> [Information given]
★ ★ ★
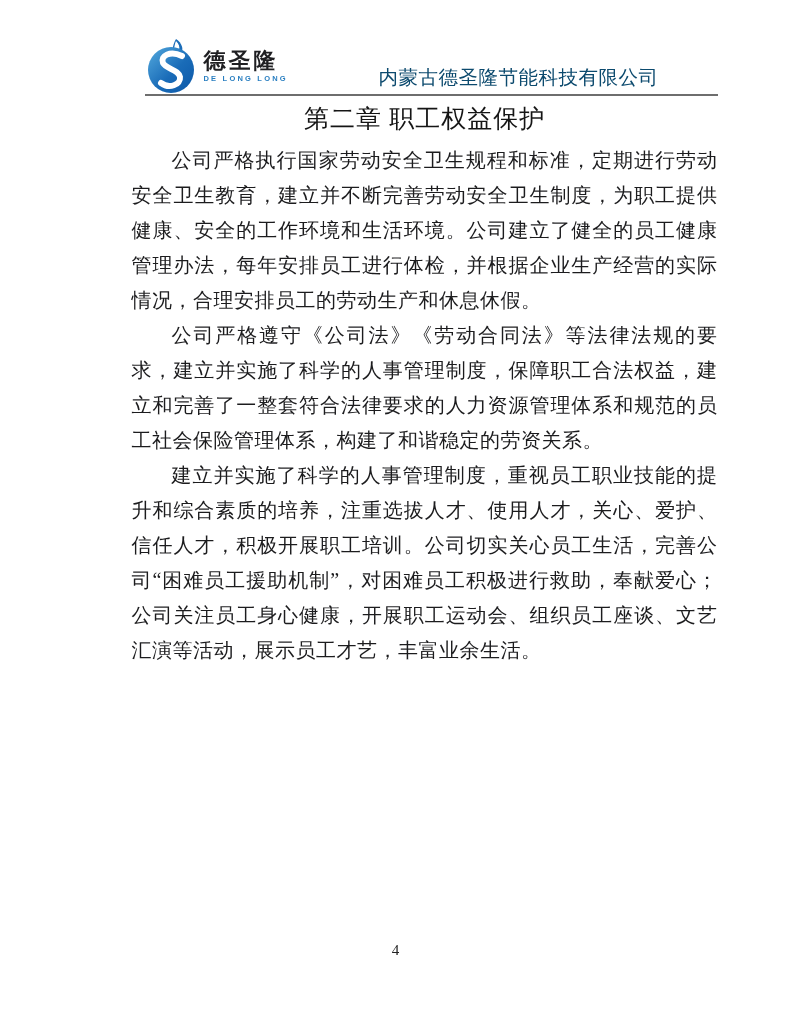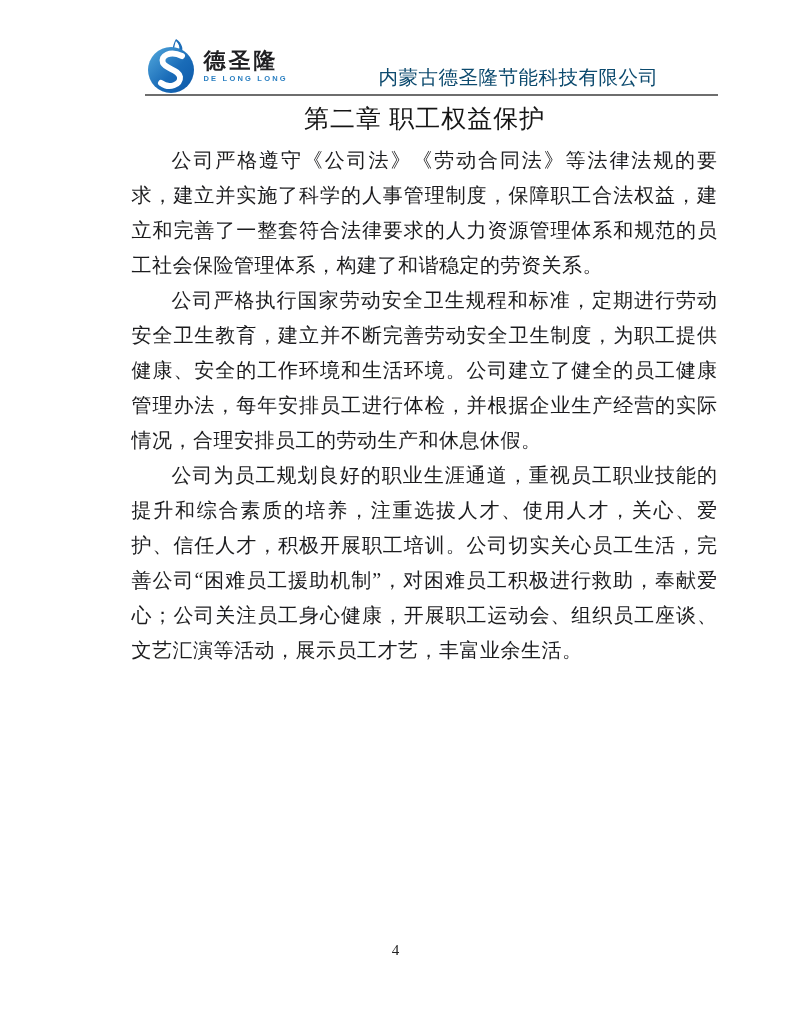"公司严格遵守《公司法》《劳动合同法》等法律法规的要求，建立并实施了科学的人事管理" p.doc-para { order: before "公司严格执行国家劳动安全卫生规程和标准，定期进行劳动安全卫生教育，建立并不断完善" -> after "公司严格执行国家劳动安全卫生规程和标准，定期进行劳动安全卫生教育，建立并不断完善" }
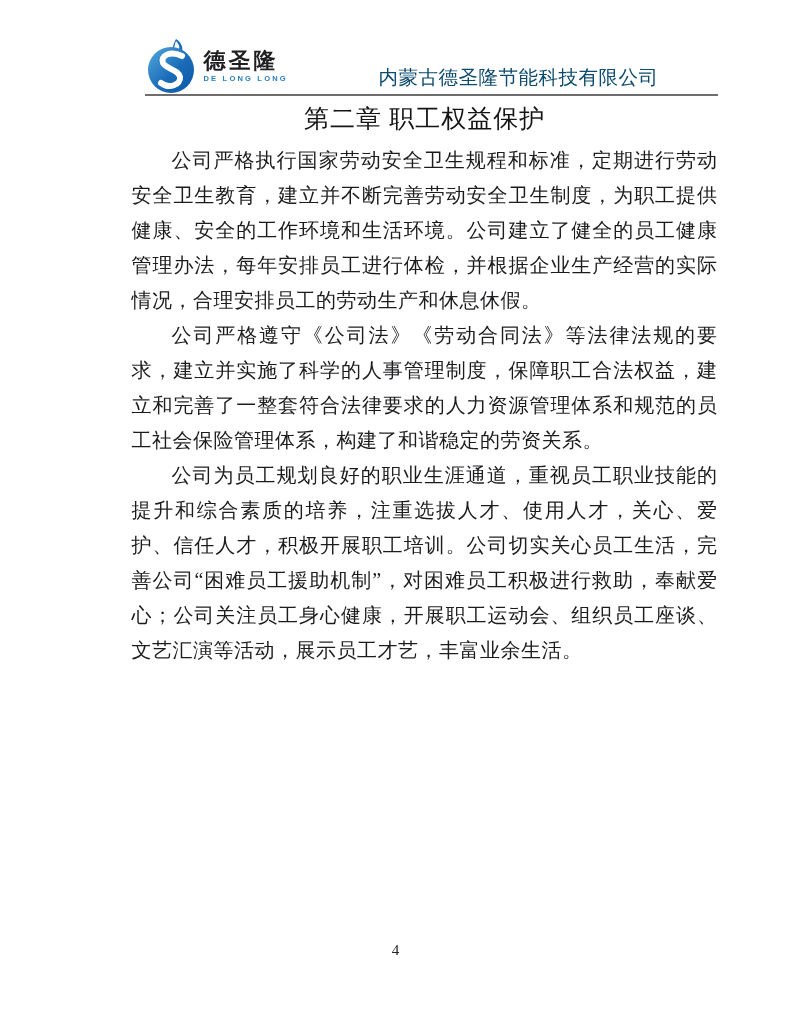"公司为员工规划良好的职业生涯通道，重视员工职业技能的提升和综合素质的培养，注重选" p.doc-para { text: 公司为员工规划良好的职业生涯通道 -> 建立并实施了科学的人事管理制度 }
★ ★ ★
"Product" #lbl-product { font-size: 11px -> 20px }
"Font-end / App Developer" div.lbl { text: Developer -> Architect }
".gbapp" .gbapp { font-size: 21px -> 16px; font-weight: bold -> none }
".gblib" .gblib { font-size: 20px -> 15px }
★ ★ ★
> [Task brief]
Would you print, exactly as written, every line above from the one holding "font-size: 11px ->" through the one holding "font-size: 20px ->", with both included and no other lines?

> [Problem solution]
"Product" #lbl-product { font-size: 11px -> 20px }
"Font-end / App Developer" div.lbl { text: Developer -> Architect }
".gbapp" .gbapp { font-size: 21px -> 16px; font-weight: bold -> none }
".gblib" .gblib { font-size: 20px -> 15px }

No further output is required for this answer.